Para o especialista, Bolsonaro pode ter tentado fazer uma comparação com a situação de estado de defesa.
“A Constituição prevê a restrição à liberdade de reunião, o que é uma restrição muito intensa à liberdade individual, que é uma das principais liberdades democráticas. Isso é uma medida que pode ser tomada no estado de defesa. Talvez ele tenha feito um paralelo nessa circunstância. Não acho que seja a mesma coisa. O estado de defesa e o estado de sítio são situações extremas, estados de exceção, em que a legalidade sofre restrições por conta da necessidade de se proteger o estado de direito, a integridade da sociedade”, afirmou.
Vacinas
Bolsonaro, que em várias oportunidades questionou as vacinas e disse que não tomaria, declarou na videoconferência da Frente da Micro e Pequena Empresa que nunca negou o imunizante contra a Covid e voltou a defender o uso de medicamentos sem eficiência comprovada para tratar a doença.
“Nunca neguei a vacina. Lá atrás, falei que não tomaria uma vacina sem passar pela Anvisa. É isso que fiz. Passou, vamos comprar”, afirmou.
No ano passado, Bolsonaro resistiu à compra de vacinas. Em agosto, o governo recusou uma oferta de 70 millhões de doses da Pfizer para entrega em dezembro – somente agora, sete meses depois, está prestes a assinar contrato com a farmacêutica. Em outubro, Bolsonaro chegou a desautorizar o ministro da Saúde, Eduardo Pazuello, que havia negociado a encomenda de doses da CoronaVac, desenvolvida pelo laboratório chinês Sinovac e pelo Instituto Butantan, de São Paulo. Depois, com o agravamento da pandemia, permitiu e, atualmente, a CoronaVac é responsável pela maior parcela das vacinas aplicadas no país.

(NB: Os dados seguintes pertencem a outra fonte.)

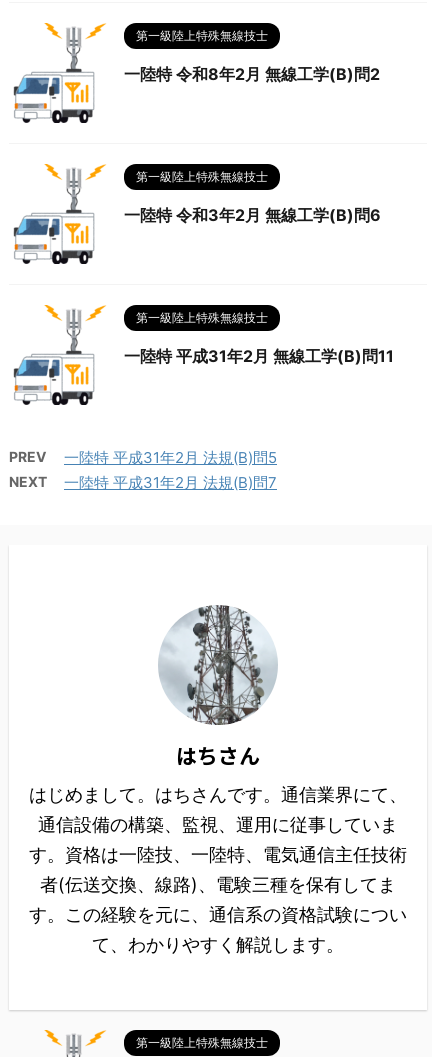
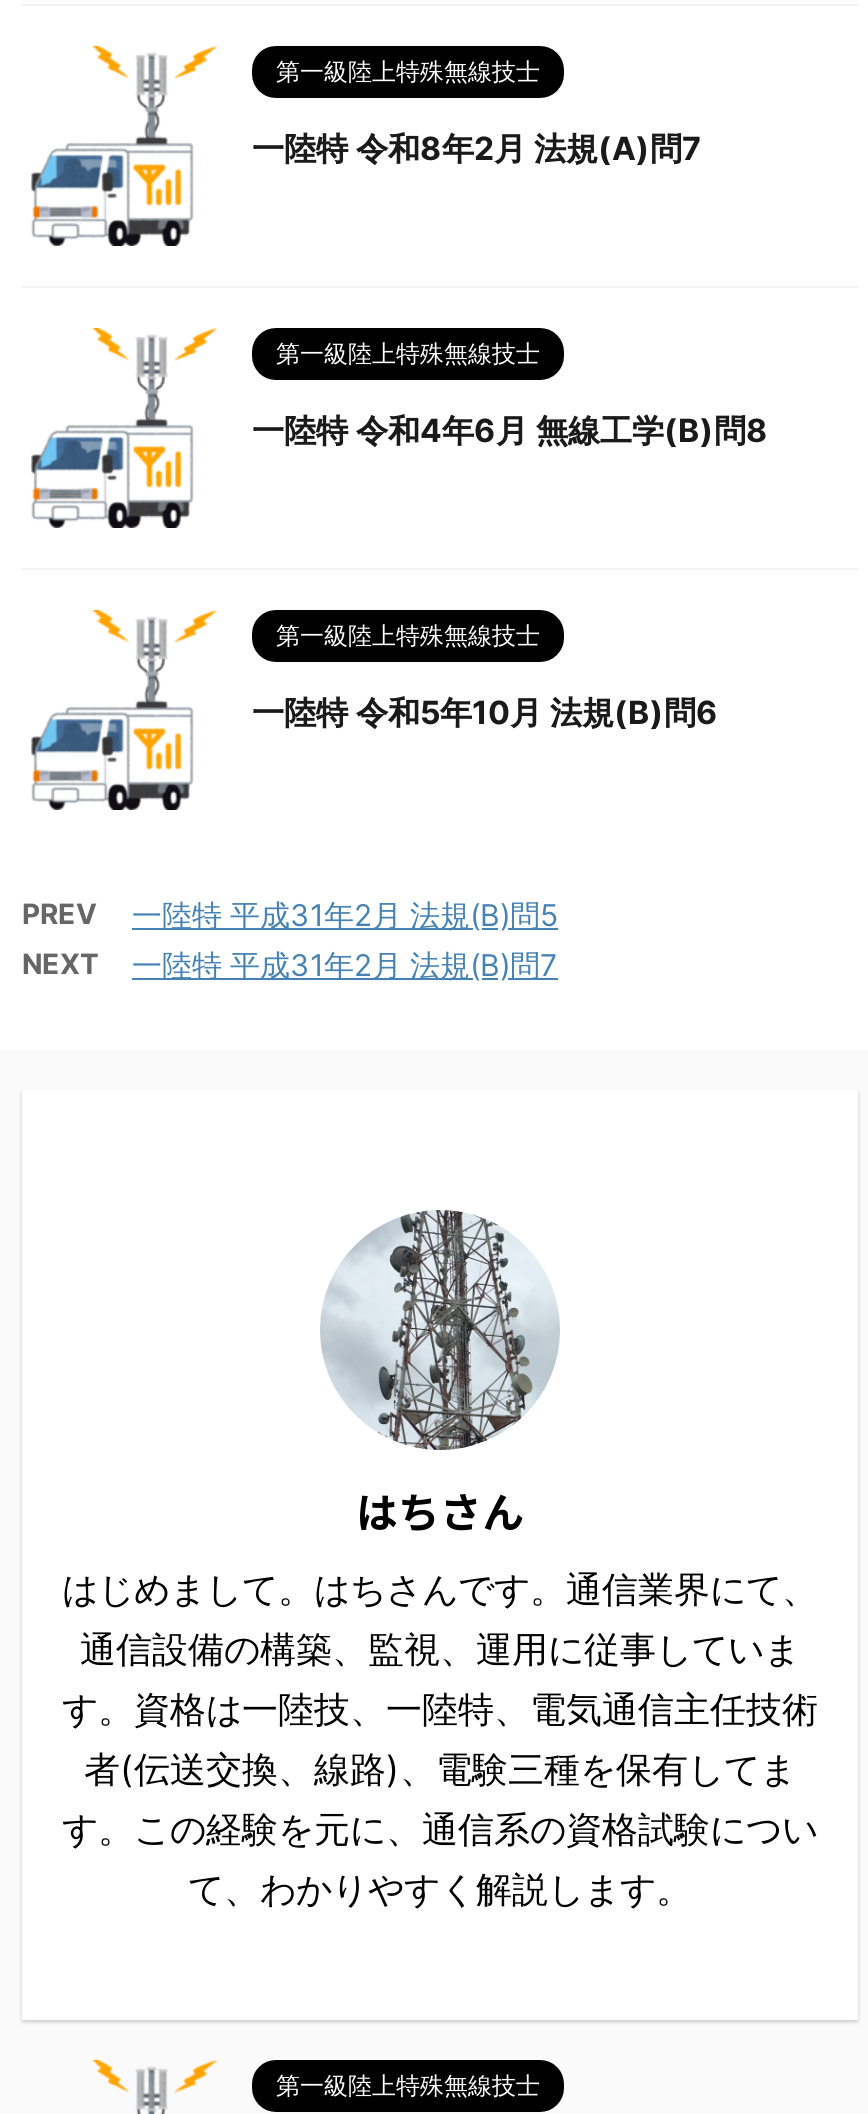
[124,64,380,84] 一陸特 令和8年2月 無線工学(B)問2 -> [252,128,702,168] 一陸特 令和8年2月 法規(A)問7
[124,205,381,225] 一陸特 令和3年2月 無線工学(B)問6 -> [252,410,768,450] 一陸特 令和4年6月 無線工学(B)問8
[124,346,394,366] 一陸特 平成31年2月 無線工学(B)問11 -> [252,692,718,732] 一陸特 令和5年10月 法規(B)問6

O presidente lamentou as mortes por Covid – mais de 270 mil no Brasil – e disse que fará o possível para “zerar” os óbitos pela doença no país. Segundo afirmou, o discurso de que ele é “negacionista” não "colará".
“Lamento todas as mortes que ocorrem, todas as mortes. Lamento essa desgraça que se abateu sobre o mundo, mas temos que olhar para frente, buscar minimizar a dor dessas pessoas, buscar maneira salvá-las. Como disse no começo, toma vacina”, disse.